The Matilda effect is a bias against acknowledging the achievements of women scientists whose work is attributed to their male colleagues. This phenomenon was first described by suffragist and abolitionist Matilda Joslyn Gage (1826–98) in her essay, "Woman as Inventor" (first published as a tract in 1870 and in the North American Review in 1883). The term "Matilda effect" was coined in 1993 by science historian Margaret W. Rossiter.[1][2]

Rossiter provides several examples of this effect. Trotula (Trota of Salerno), a 12th-century Italian woman physician, wrote books which, after her death, were attributed to male authors. Nineteenth- and twentieth-century cases illustrating the Matilda effect include those of Nettie Stevens,[3] Lise Meitner, Marietta Blau, Rosalind Franklin, and Jocelyn Bell Burnell.

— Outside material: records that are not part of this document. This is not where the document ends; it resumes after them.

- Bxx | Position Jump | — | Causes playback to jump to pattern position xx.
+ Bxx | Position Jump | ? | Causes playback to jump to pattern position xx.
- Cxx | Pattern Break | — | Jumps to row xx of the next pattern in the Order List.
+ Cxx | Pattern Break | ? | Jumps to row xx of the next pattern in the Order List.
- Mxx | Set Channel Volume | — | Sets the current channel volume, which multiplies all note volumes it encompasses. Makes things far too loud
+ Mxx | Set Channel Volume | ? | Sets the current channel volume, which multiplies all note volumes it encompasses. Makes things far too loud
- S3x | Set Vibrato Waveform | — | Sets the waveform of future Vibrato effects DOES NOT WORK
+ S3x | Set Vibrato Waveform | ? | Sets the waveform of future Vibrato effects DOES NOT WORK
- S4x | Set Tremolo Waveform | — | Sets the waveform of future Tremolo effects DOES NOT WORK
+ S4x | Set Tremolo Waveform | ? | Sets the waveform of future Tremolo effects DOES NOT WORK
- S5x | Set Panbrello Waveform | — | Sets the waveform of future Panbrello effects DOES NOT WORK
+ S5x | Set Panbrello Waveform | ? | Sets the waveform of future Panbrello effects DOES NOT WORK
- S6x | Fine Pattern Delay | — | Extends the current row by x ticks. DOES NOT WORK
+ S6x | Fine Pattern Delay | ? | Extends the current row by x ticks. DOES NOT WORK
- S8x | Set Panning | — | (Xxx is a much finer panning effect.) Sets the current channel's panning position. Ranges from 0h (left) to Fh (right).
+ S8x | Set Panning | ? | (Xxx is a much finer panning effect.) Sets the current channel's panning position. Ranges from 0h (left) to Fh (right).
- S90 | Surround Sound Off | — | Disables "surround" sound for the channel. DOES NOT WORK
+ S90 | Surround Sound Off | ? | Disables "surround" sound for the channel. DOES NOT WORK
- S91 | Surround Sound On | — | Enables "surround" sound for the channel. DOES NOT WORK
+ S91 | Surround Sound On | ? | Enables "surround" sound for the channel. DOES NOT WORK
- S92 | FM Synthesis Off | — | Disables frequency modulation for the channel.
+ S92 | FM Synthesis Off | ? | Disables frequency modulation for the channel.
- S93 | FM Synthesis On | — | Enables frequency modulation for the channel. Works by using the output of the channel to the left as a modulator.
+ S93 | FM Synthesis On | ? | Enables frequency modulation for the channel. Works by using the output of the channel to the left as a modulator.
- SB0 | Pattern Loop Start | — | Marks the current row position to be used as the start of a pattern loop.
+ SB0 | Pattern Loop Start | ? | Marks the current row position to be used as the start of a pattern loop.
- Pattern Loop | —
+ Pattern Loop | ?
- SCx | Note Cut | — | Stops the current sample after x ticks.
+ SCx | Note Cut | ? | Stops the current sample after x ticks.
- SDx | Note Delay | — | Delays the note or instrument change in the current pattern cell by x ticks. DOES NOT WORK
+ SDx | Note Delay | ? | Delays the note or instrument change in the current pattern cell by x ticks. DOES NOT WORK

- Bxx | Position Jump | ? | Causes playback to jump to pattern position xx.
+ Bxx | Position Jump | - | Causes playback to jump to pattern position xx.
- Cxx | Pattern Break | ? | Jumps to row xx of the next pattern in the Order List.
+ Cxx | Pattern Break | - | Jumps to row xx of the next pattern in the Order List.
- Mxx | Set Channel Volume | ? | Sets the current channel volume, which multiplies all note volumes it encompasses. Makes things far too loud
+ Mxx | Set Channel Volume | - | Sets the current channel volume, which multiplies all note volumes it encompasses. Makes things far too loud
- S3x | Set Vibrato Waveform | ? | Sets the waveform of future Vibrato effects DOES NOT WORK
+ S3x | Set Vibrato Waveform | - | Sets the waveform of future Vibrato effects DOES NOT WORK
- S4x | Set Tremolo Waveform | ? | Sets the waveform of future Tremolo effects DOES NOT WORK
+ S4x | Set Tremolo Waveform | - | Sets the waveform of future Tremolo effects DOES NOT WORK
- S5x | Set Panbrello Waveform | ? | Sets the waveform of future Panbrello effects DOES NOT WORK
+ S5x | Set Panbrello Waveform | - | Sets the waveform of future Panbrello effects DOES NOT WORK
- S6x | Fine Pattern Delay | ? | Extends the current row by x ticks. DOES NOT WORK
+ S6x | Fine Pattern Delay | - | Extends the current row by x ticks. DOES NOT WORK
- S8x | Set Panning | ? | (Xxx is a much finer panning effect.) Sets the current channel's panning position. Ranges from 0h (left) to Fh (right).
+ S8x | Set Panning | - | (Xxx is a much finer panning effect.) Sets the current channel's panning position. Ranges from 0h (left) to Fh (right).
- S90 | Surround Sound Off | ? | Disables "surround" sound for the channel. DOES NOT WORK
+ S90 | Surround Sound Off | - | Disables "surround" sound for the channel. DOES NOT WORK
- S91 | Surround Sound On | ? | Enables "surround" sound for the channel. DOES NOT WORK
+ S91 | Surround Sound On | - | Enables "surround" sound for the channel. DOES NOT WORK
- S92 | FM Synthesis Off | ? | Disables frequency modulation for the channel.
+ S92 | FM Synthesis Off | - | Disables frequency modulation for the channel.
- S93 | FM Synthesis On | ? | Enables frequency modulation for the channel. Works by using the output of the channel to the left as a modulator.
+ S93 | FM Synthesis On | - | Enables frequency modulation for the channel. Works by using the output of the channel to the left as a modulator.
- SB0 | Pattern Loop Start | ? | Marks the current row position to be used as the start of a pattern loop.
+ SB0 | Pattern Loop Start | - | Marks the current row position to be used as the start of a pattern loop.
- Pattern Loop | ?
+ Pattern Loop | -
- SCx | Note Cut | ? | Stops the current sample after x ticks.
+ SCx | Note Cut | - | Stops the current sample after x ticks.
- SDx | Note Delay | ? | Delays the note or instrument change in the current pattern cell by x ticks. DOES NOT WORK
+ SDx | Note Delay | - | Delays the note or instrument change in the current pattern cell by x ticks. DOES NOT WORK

The Matilda effect was compared to the Matthew effect, whereby an eminent scientist often gets more credit than a comparatively unknown researcher, even if their work is shared or similar.[4][5]


In 2012, two female researchers from Radboud University Nijmegen showed that in the Netherlands the sex of professorship candidates influences the evaluation made of them.[6] Similar cases are described by two Italian female researchers in a study[7] corroborated further by a Spanish study.[8] On the other hand, several studies found no difference between citations and impact of publications of male authors and those of female authors.[9][10][11]

Swiss researchers have indicated that mass media ask male scientists more often to contribute on shows than they do their female fellow scientists.[12]

According to one U.S. study, "although overt gender discrimination generally continues to decline in American society," "women continue to be disadvantaged with respect to the receipt of scientific awards and prizes, particularly for research."[13]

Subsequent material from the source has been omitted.